You actively work between New York and Seoul. We know that the Common Law in the US differs a lot, for instance, from the European Civil Law system: what kind of legal system we find in Korea?
The Korean legal system features the harmonisation of both the European civil law system and Anglo-American law system. In terms of the general legal system, Korea adopted the modern European civil law system at the beginning of its judicial modernisation. However, with the growing interchange and influence of overseas countries, some laws were made or revised modelling Anglo-American law systems. The US law and legal system has influenced more recent legislations and systems. For decades, the Korean legal system has faced drastic procedural and substantive changes. A U.S. jury system has been adopted in criminal procedure, and a law school system similar to that in the U.S. has been launched. Written laws are the primary source of law in Korea.On the other hand, there is no principle of stare decisis or precedent in the Korean legal system, but as the lower courts tend to follow the legal interpretations ascertained by the Supreme Court of Korea in actual practice, the Supreme Court decisions are regarded as the secondary source of law.
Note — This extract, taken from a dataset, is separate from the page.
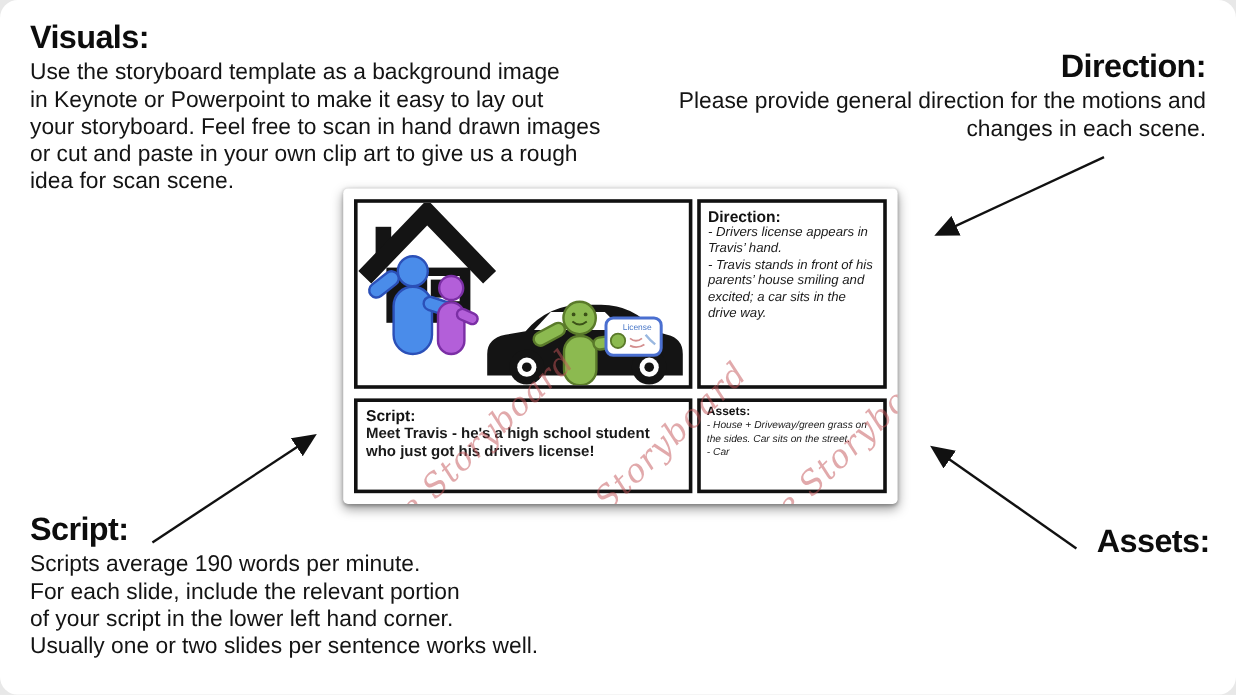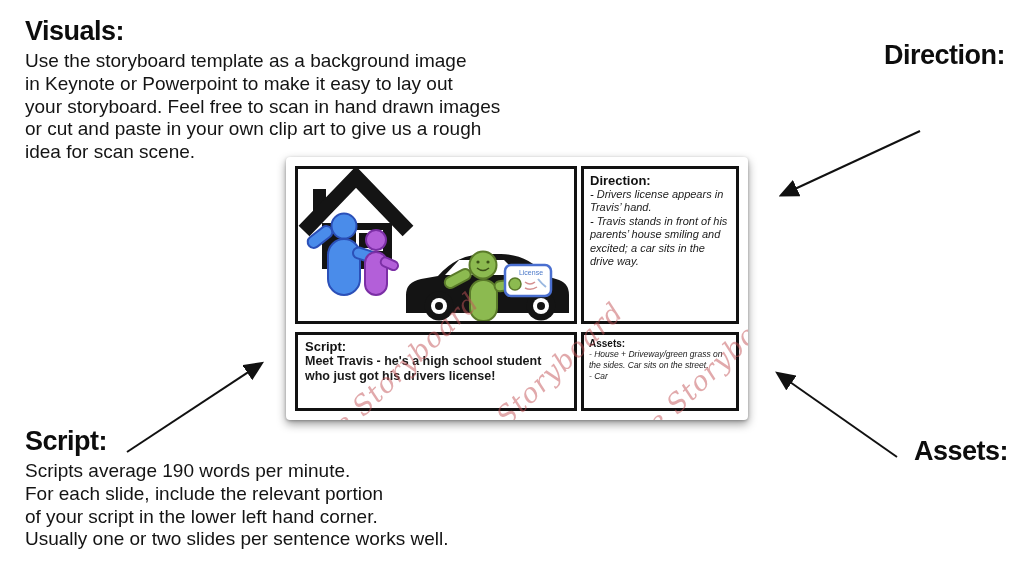"Visuals:" #page { border-radius: none -> 15px }
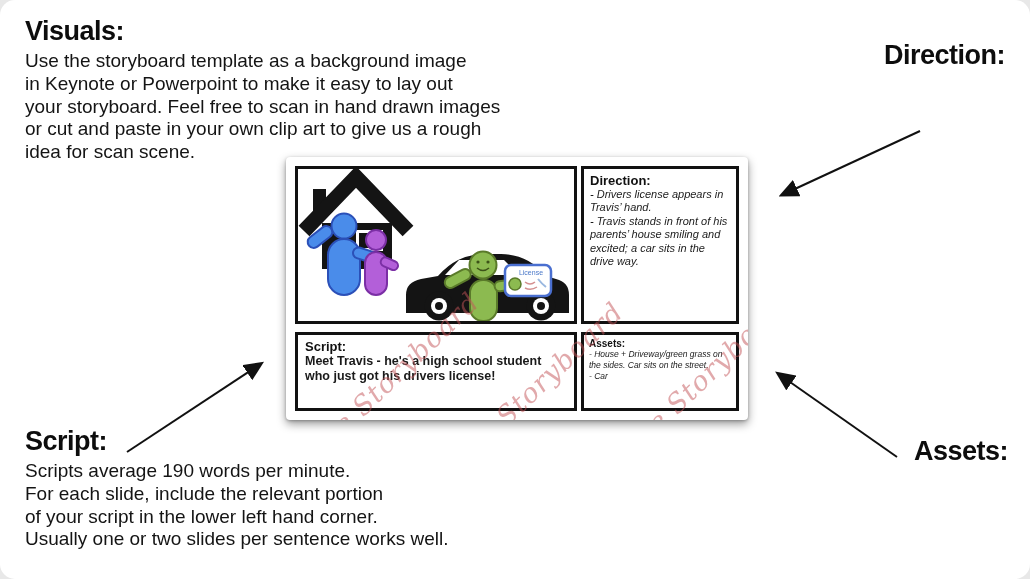"Please provide general direction for" div.body { html: none -> <div>Please provide general direction for the motions and changes in each scene.</div> }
Does it already provide any specific regulation regarding the art market?
At the beginning of my professional career as an art lawyer in Korea, laws in the art industry was an unknown subject and few felt the need for the law in the art area. Over the past 10 years, however, I have noticed an increasing awareness of the art market towards the specialised legal services and laws/regulations in this field. In 2016, a forgery scandal unfolded surrounding Korea’s one of the most renowned artists, Lee Ufan, resulting in the indictment of an art dealer accused of selling $1.1 million worth of fake works. This forgery scandal revolving around Lee Ufan rocked the Korean art world, and has shaken the art market.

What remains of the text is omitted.